Según leo en el etiquetado del que dice ser «Sándwich», este engendro contiene: grasa vegetal, leche en polvo, proteína de leche, fécula de patata, lactosuero, sales fundentes, (E452 y E338), Queso (10%), sal, acidulante (E330) y conservantes (E202). Las «E» son Polifosfatos (E452), Ácido Fosfórico (E338, ¡como la Coca Cola!), Ácido Cítrico (E330) y Sorbato Potásico (E202). De ellos, sólo este último es relativamente normal que esté en un queso. El resto son más propios de postres, bebidas gaseosas y demás. En realidad, un buen queso no suele llevar ningún aditivo y debe estar compuesto de leche, cuajo (o en su defecto fermentos lácteos, o ambos) y sal.
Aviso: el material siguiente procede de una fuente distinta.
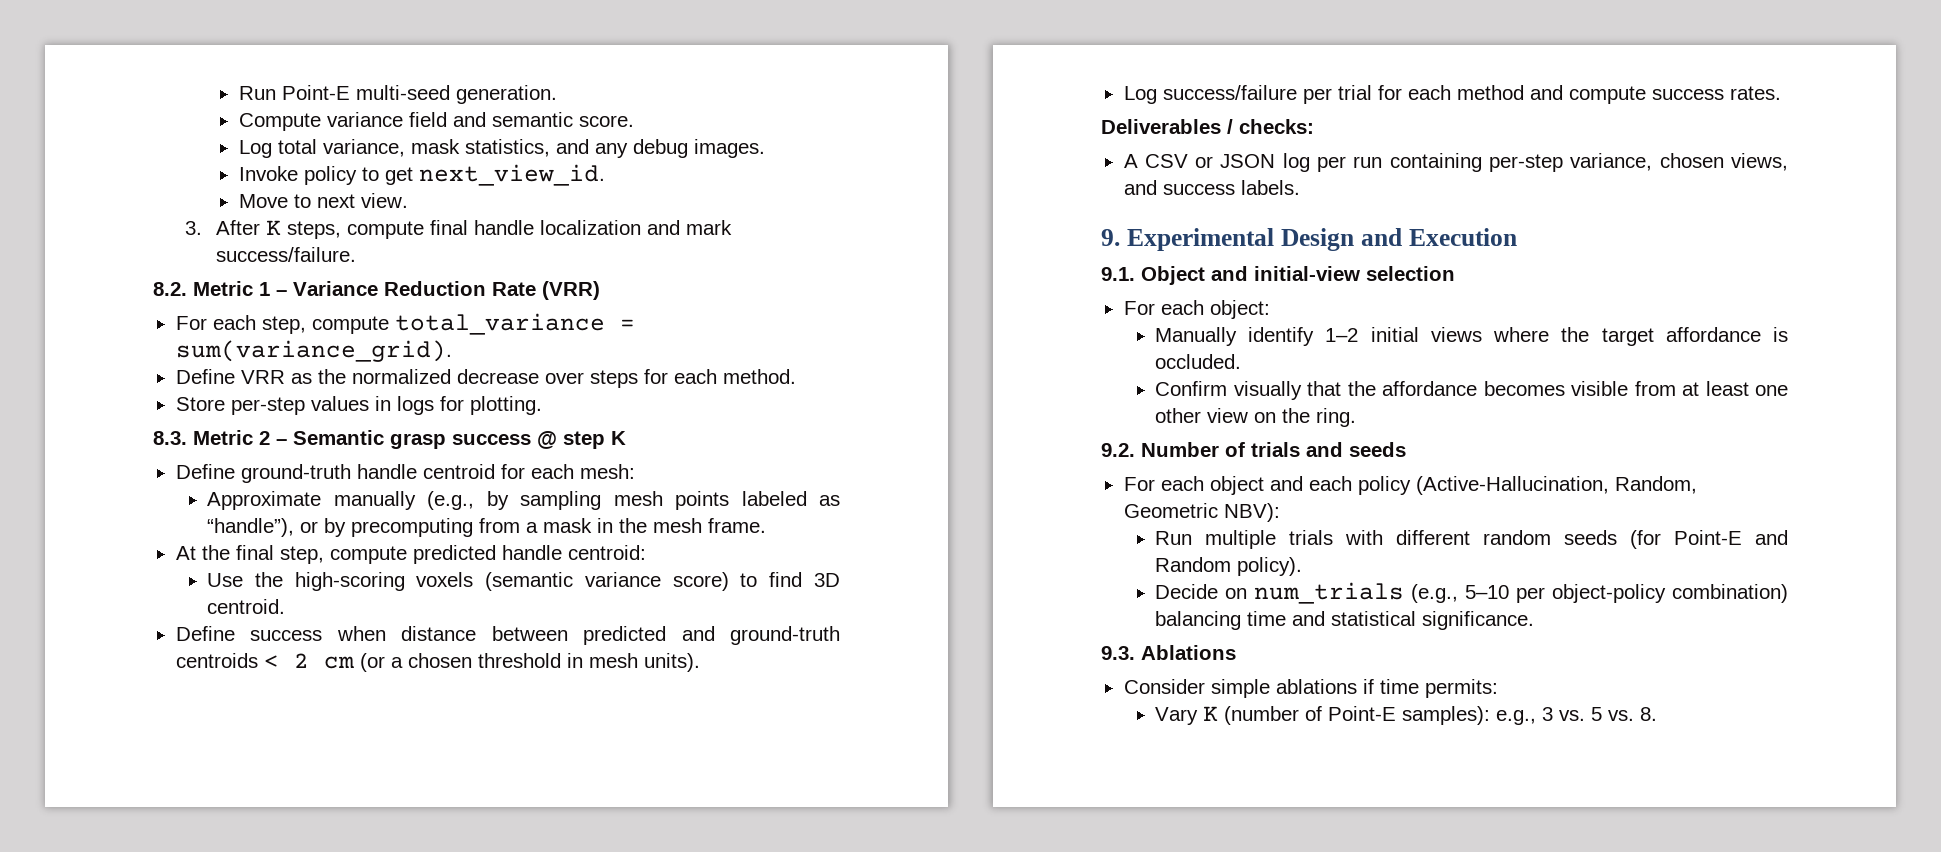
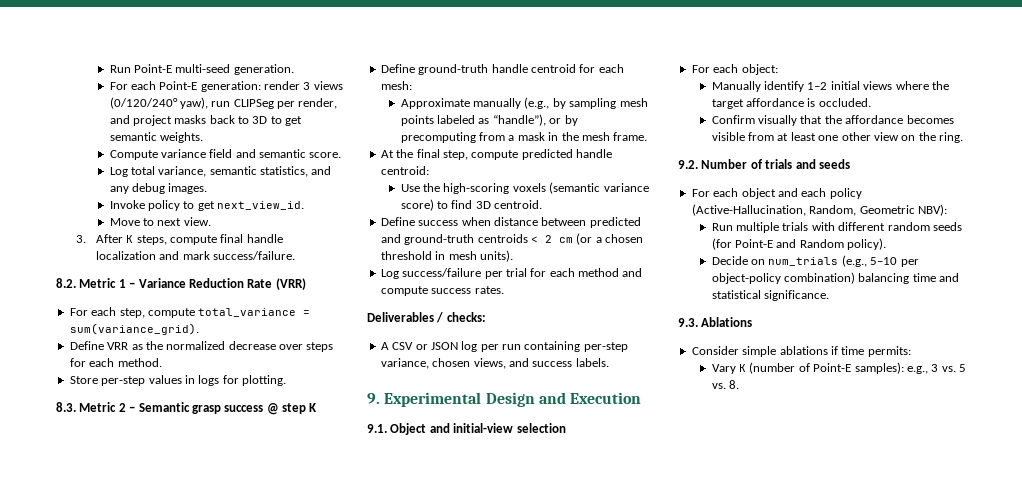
+ For each Point‑E generation: render 3 views (0/120/240° yaw), run CLIPSeg per render, and project masks back to 3D to get semantic weights.
- Log total variance, mask statistics, and any debug images.
+ Log total variance, semantic statistics, and any debug images.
Claro, cuando el queso es así, natural, dura poco tiempo y mucho menos si lo conservas en una estantería de una oficina, donde en lugar de durar dos años es probable que dure entre dos días y dos semanas, en función del calor que haga.
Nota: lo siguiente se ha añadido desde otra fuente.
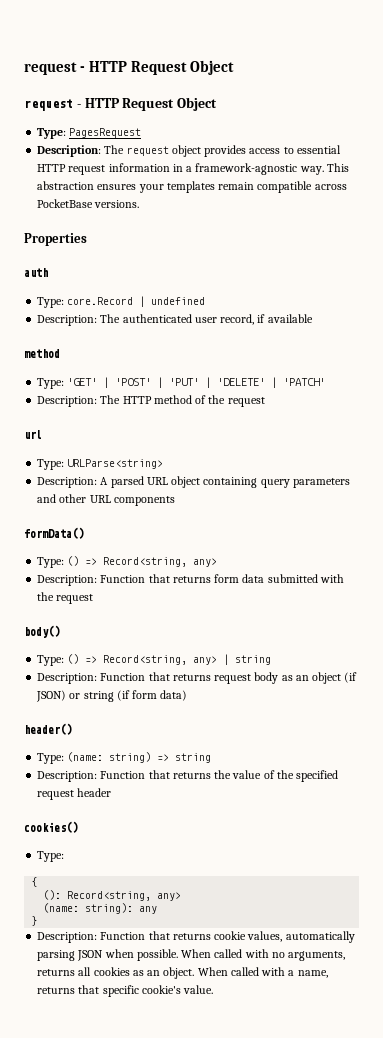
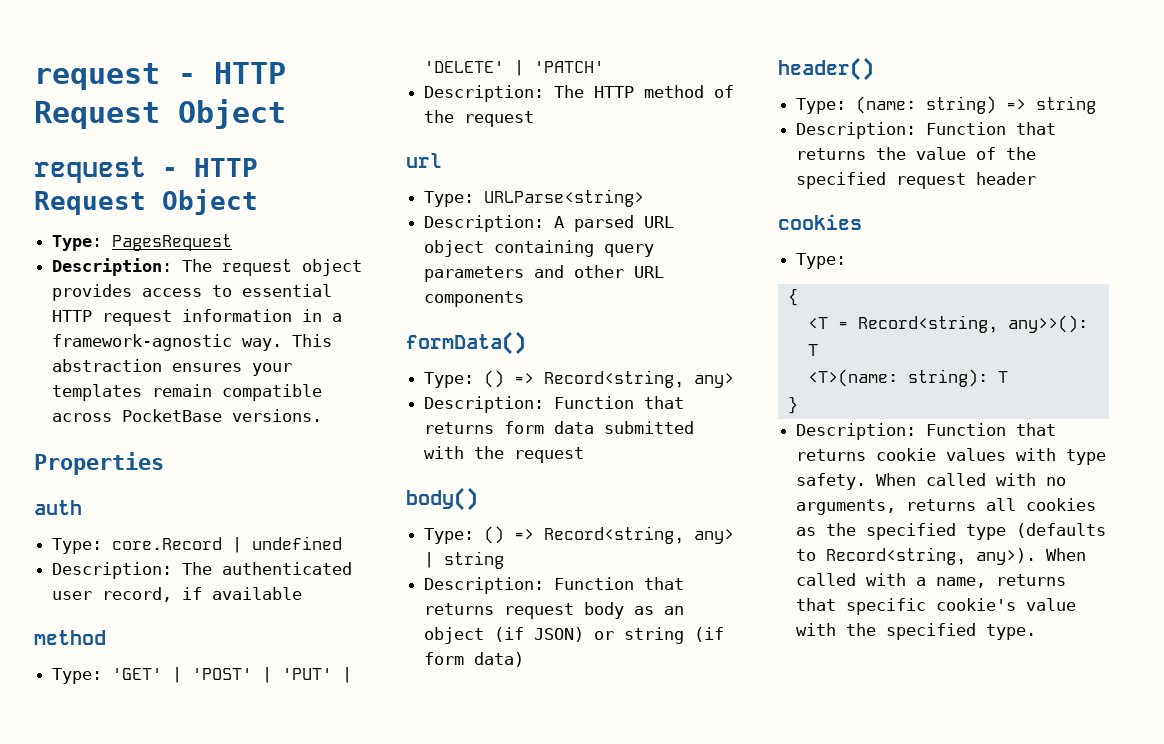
  Description: Function that returns the value of the specified request header
- cookies()
+ cookies
- (): Record<string, any>
- (name: string): any
+ <T = Record<string, any>>(): T
+ <T>(name: string): T
- Description: Function that returns cookie values, automatically parsing JSON when possible.
+ Description: Function that returns cookie values with type safety.
- When called with no arguments, returns all cookies as an object.
+ When called with no arguments, returns all cookies as the specified type (defaults to Record<string, any>).
- When called with a name, returns that specific cookie's value.
+ When called with a name, returns that specific cookie's value with the specified type.

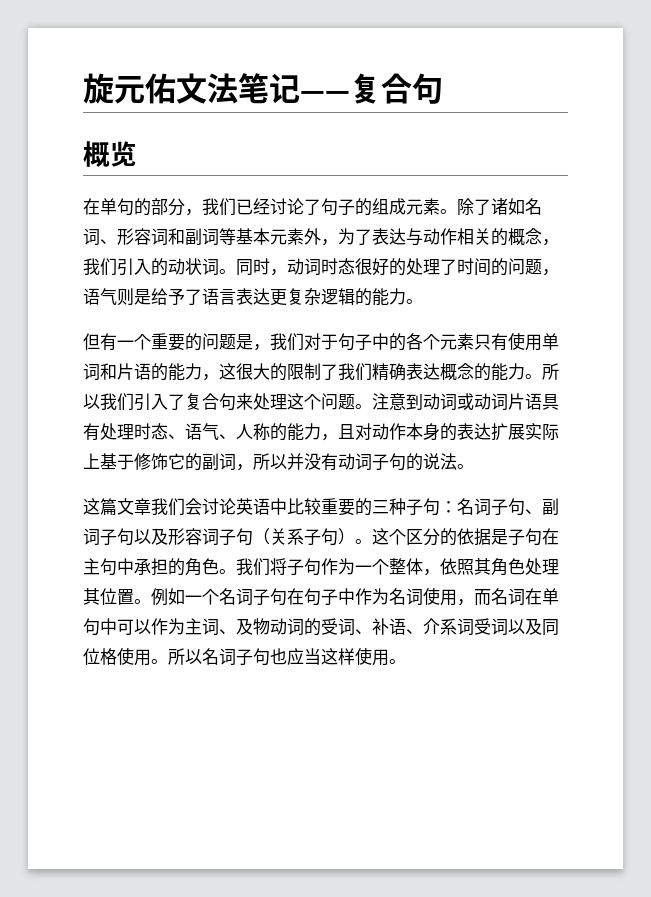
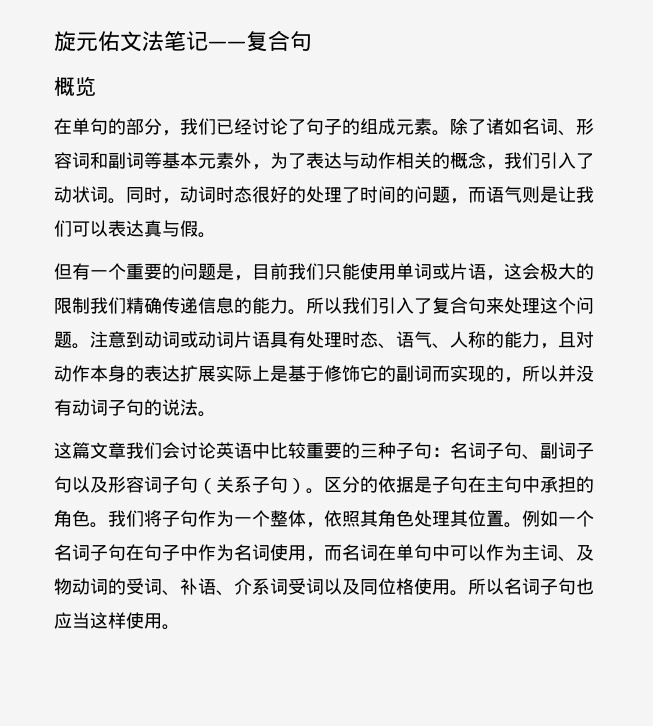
- 除了诸如名词、形容词和副词等基本元素外，为了表达与动作相关的概念，我们引入的动状词。
+ 除了诸如名词、形容词和副词等基本元素外，为了表达与动作相关的概念，我们引入了动状词。
- 同时，动词时态很好的处理了时间的问题，语气则是给予了语言表达更复杂逻辑的能力。
+ 同时，动词时态很好的处理了时间的问题，而语气则是让我们可以表达真与假。
- 但有一个重要的问题是，我们对于句子中的各个元素只有使用单词和片语的能力，这很大的限制了我们精确表达概念的能力。
+ 但有一个重要的问题是，目前我们只能使用单词或片语，这会极大的限制我们精确传递信息的能力。
- 注意到动词或动词片语具有处理时态、语气、人称的能力，且对动作本身的表达扩展实际上基于修饰它的副词，所以并没有动词子句的说法。
+ 注意到动词或动词片语具有处理时态、语气、人称的能力，且对动作本身的表达扩展实际上是基于修饰它的副词而实现的，所以并没有动词子句的说法。
- 这个区分的依据是子句在主句中承担的角色。
+ 区分的依据是子句在主句中承担的角色。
La moraleja de esta historia de mis quesos inmortales no es otra que recalcar la importancia de leer el etiquetado de los productos. Este producto parece queso, y probablemente si lo compramos y lo abrimos huela a queso y hasta sepa a queso. Pero no es queso. Algún listillo me dirá que es que el paquete no pone «queso» pero por su formato y presentación es obvio que está diseñado para confundir al consumidor, amén de que lo cogí de la nevera de los quesos, no de la zona de grasas poco saludables. O sea, aunque parezca una cosa, debemos leer las etiquetas para entender lo que estamos comprando. Aquí, el hecho de que el kilo de queso cueste 6€ ya debe ponernos en alerta, pues lo razonable en función del tiempo de curación es que el queso loncheado fluctúe entre 10 y 14 euros, y hasta 18-20 euros el kilo si hablamos de curaciones añejas. No hay duros a tres pesetas, y menos en alimentación. El litro de leche cuesta lo que cuesta, y no hay forma de hacer queso real sin leche.